The Flat Classroom Project By Julie Lindsay and Vicki Davis.

Again another collaborative project managed through a wiki. The Flat Classroom Project is a global collaborative project for middle and senior high school students. One of the main goals of the project is to ‘flatten’ or lower the classroom walls so that instead of each class working in isolation, 2 or more classes are joined virtually to become one large classroom.

“Based on the book by Thomas Friedman this project aims to foster project collaboration between students on opposite sides of the world. Using Web2.0 tools students interact and produce a wiki page with content based on one of the ten flatteners from Friedman’s book.”

There’s a lot of interesting bits and pieces to this wiki as the site demonstrates as to how you can use the wiki to managed the whole course (which is quite common for schools without access to an MLE).

The students have to work in pairs to create a digital story (video) in each of three categories for each topic. The categories include design and innovation (students detail an innovation related to their topic), story and empathy (students produce a compelling narrative combining persuasion, communication, and self-understanding) and the fun factor (highlight the fun aspects of the topic).

The multinational groups are very interesting. Check out Group 1 (here). There are 10 students from Qatar, USA, China, Austria and Australia. Each group has been subdivided into 3 sub groups with different remits in regards to completing the final project (design and innovation, story and empathy, the fun factor). The final project for Group 1 can be seen here. Note the rich the content with ample mix of text, web links, images and video – basically this is known as a digital story. The history tab shows that currently 70 edits to the page have been carried out with 40 messages in the discussion attached to the project.
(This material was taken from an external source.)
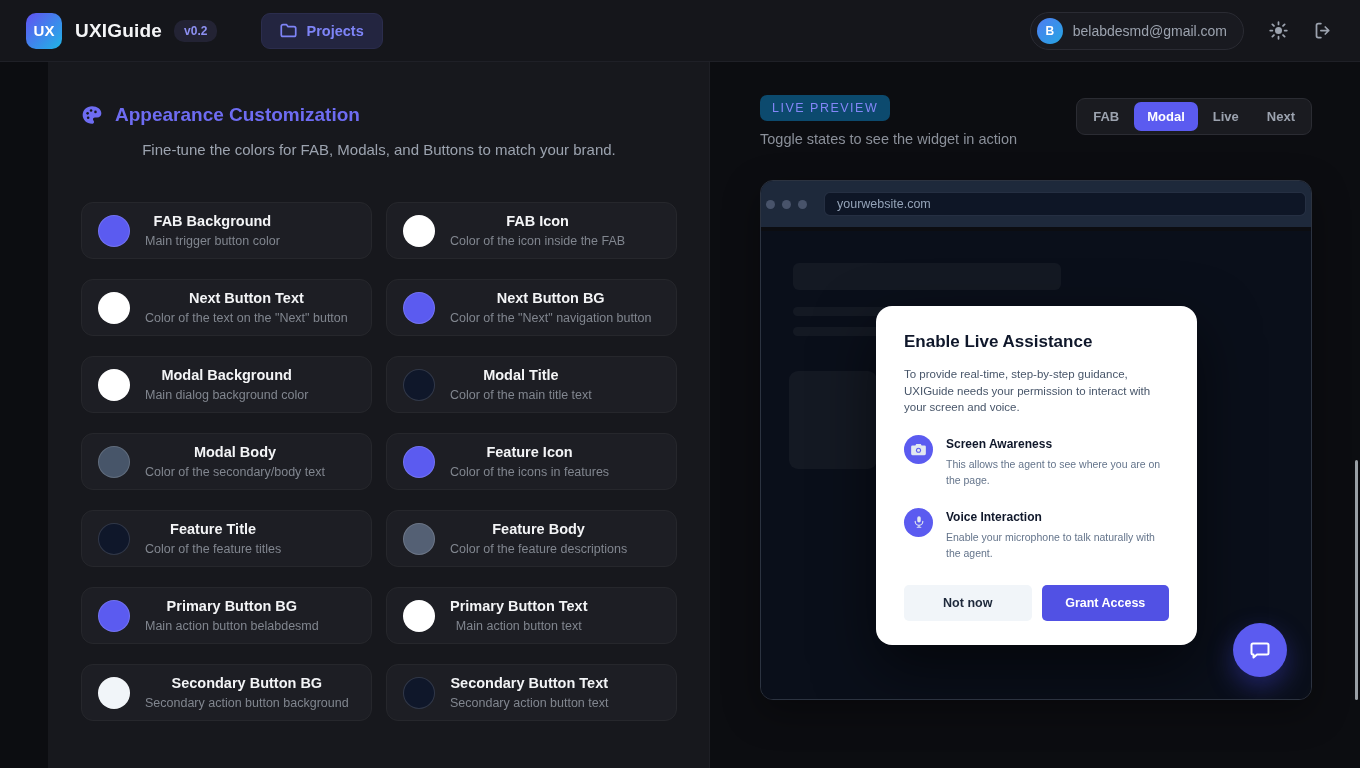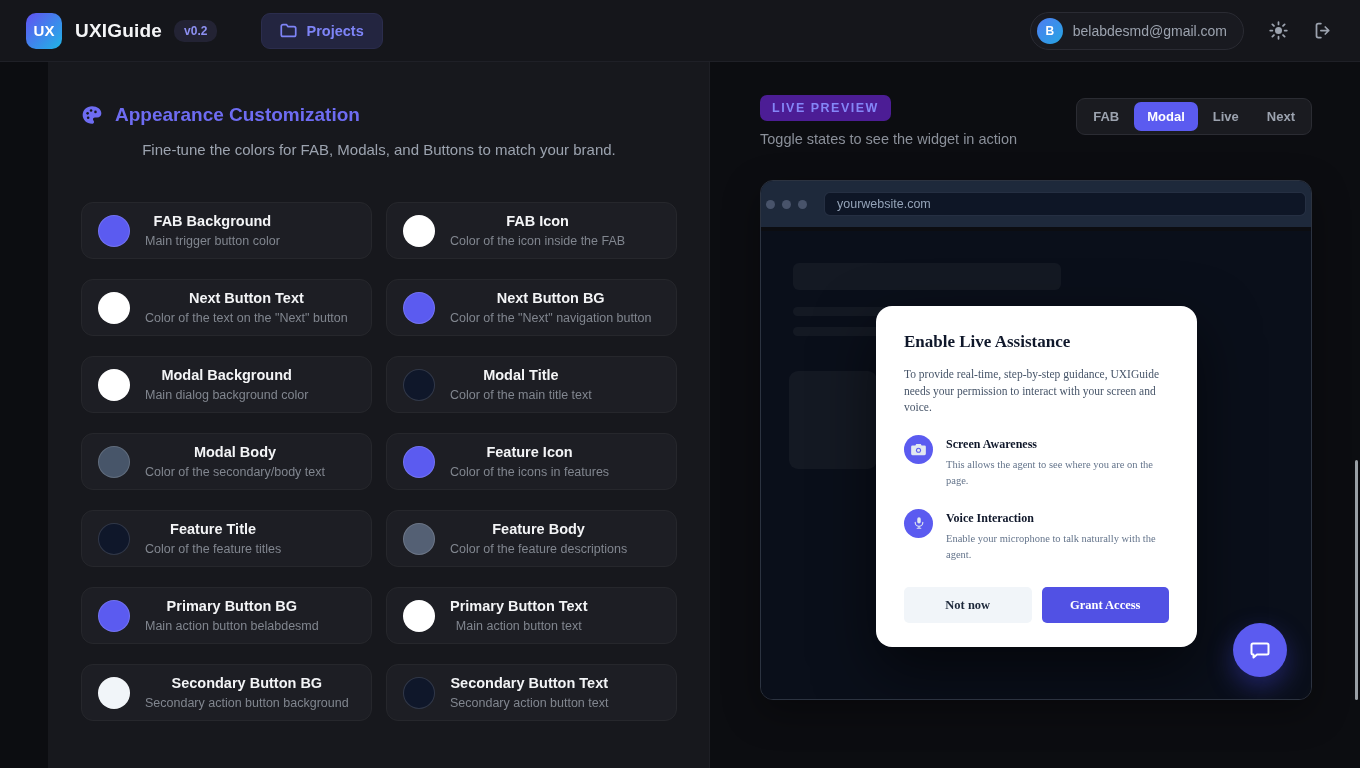"LIVE PREVIEW" .live-badge { background: #4c1d95 -> #0c4a6e; font-weight: bold -> normal }
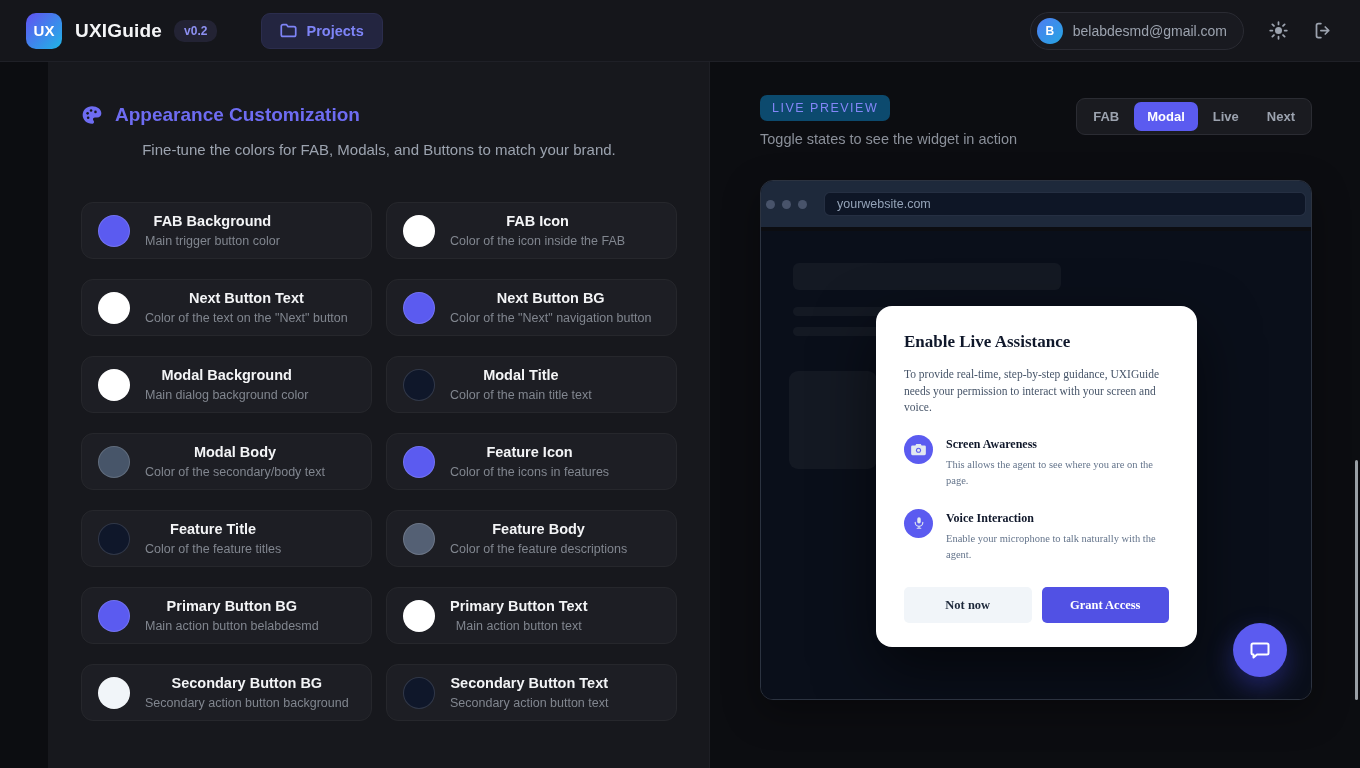"Enable Live Assistance" .browser-body { font-family: Liberation Serif, serif -> none }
The Rubric page is also interesting (here). Given that more than one school is involved a choice of optional rubrics have been added. There are 3 in all. I’ll provide a brief description but if you wish to use wikis and assess contribution I would advise looking at the full details (here).

Rubric 1: ‘Digital Story’ is used by all classrooms for assessing the multimedia artifact.

Rubric 2: ‘Engagement, Reflection and Evaluation’. Students are required to collaborate with classrooms around the world. The exercise engages students in higher-order learning and thinking skills that include organisation, peer review and reflection activities as well as synthesis of ideas, analysis and evaluation of trends. The reflection is either written or oral form and would address ways to improve the student’s performance and evaluate the strengths and weaknesses of the project

Rubric 3: ‘Wiki Grading Rubric’ provides a tool for assessing student contribution and engagement with the wiki editing process. The wiki history tab is accessed to determine if the student has contributed proportionately. If a minimal number of contributions are made by the individual student, the grade will be adjusted appropriately.